Tutto questo accade in un quadro di grande movimento. Fino all’apertura delle urne emiliane giravano i sondaggi non pubblicabili che davano vincente la Borgonzoni. In Calabria la vittoria del centrodestra era data per scontata, ma non si pensava a un risultato così modesto della Lega. Sono segnali di un Paese ormai difficile da interpretare, in cui nulla è stabile. Anche perché poi ogni attore in campo è un enigma: cosa è davvero il Pd, cosa davvero la Lega o Forza Italia, cosa il M5S?
Ogni attore in campo è un enigma: cosa è davvero il Pd, cosa davvero la Lega o Forza Italia, cosa il M5S?
Ogni scossa poi propaga i suoi effetti. In un mondo come si usa dire interconnesso ogni evento è una percezione e ogni percezione è una comunicazione. Come verranno letti i risultati della recente tornata di regionali dovendo prepararne altre sei più un migliaio nei comuni? Dovranno farlo i partiti, ma lo farà anche la gente che in qualche modo avverte gli scossoni anche se non sempre li sa interpretare in maniera appropriata, ma finisce per tenerne in qualche modo conto.

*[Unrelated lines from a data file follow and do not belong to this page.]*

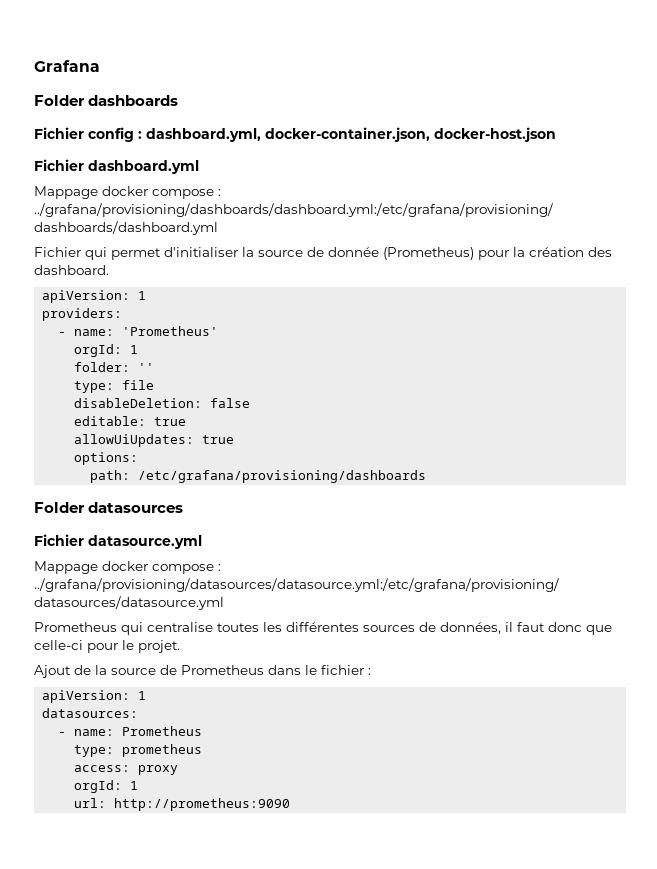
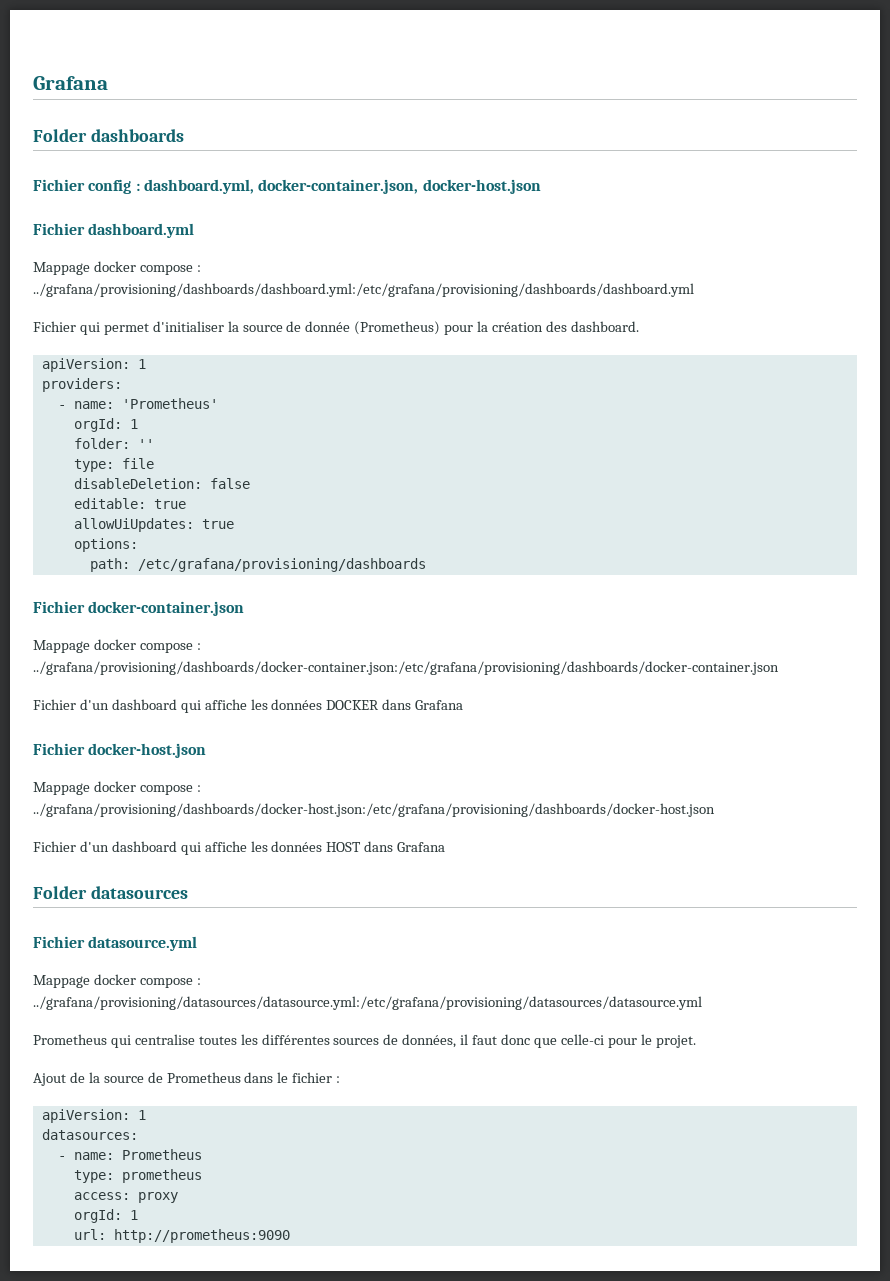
+ Fichier docker-container.json
+ Mappage docker compose : ../grafana/provisioning/dashboards/docker-container.json:/etc/grafana/provisioning/dashboards/docker-container.json
+ Fichier d'un dashboard qui affiche les données DOCKER dans Grafana
+ Fichier docker-host.json
+ Mappage docker compose : ../grafana/provisioning/dashboards/docker-host.json:/etc/grafana/provisioning/dashboards/docker-host.json
+ Fichier d'un dashboard qui affiche les données HOST dans Grafana

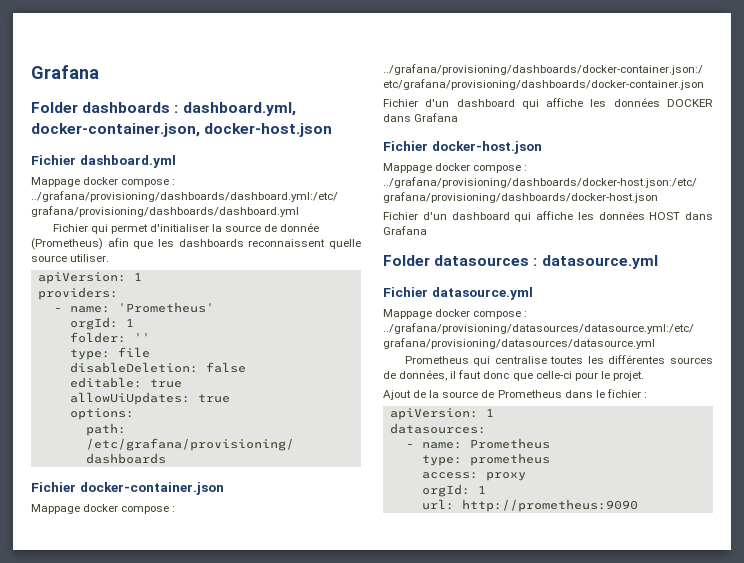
- Folder dashboards
- Fichier config : dashboard.yml, docker-container.json, docker-host.json
+ Folder dashboards : dashboard.yml, docker-container.json, docker-host.json
- Fichier qui permet d'initialiser la source de donnée (Prometheus) pour la création des dashboard.
+ Fichier qui permet d'initialiser la source de donnée (Prometheus) afin que les dashboards reconnaissent quelle source utiliser.
- Folder datasources
+ Folder datasources : datasource.yml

Soprattutto lo si dovrà fare a livello di governo e lì si prevedono guai. Il risultato catastrofico dei 5 Stelle e quello dal buono all’ottimo del Pd cambiano gli equilibri delle alleanze. Sarà così per la semplice ragione che chi è uscito con le ossa rotte deve dimostrare che non è così (ed ha ancora la rappresentanza parlamentare di maggior peso, a meno che non frani improvvisamente), mentre chi è riuscito nella rimonta pretenderà giustamente che gli venga politicamente monetizzato il successo ottenuto. Un bel rebus con un buon numero di pratiche aperte, dalla prescrizione alla questione di Autostrade, con misure economiche da varare, ma soprattutto con 400 posti da assegnare negli enti economici partecipati. In questa situazione cosa faranno Renzi e i suoi, LeU, e magari anche una nuova componente di sostegno al governo che si dice stia nascendo con i fuorusciti dai 5 Stelle?
In un quadro del genere un personaggio come Conte manterrà il suo ruolo di uomo di cucitura e di sintesi fra le diverse componenti della sua maggioranza? Secondo alcuni sarà difficile, perché ormai c’è poco da mediare e perché soprattutto la disponibilità al compromesso si è fatta ancora più evanescente, dopo che tutti hanno capito che ormai si deve combattere elezione per elezione. Secondo altri avrà delle nuove chance, perché può semplicemente fare colui che porta i 5 Stelle ad accettare l’abbandono dei loro mantra e alla collaborazione tranquilla col governo risparmiando loro la figura di apparire arresi al Pd (e a Renzi): il che può far comodo al gruppo dirigente del Nazareno.
Ciò supporrebbe però un comportamento abbastanza razionale da parte di tutti i membri della coalizione governativa e non è cosa che in politica si possa dare per scontata. Soprattutto con la sostanziale impossibilità tecnica di avere uno scioglimento anticipato della legislatura e con le nuove tornate elettorali la tentazione di dedicarsi a giochi politici pericolosi temiamo sarà in crescita.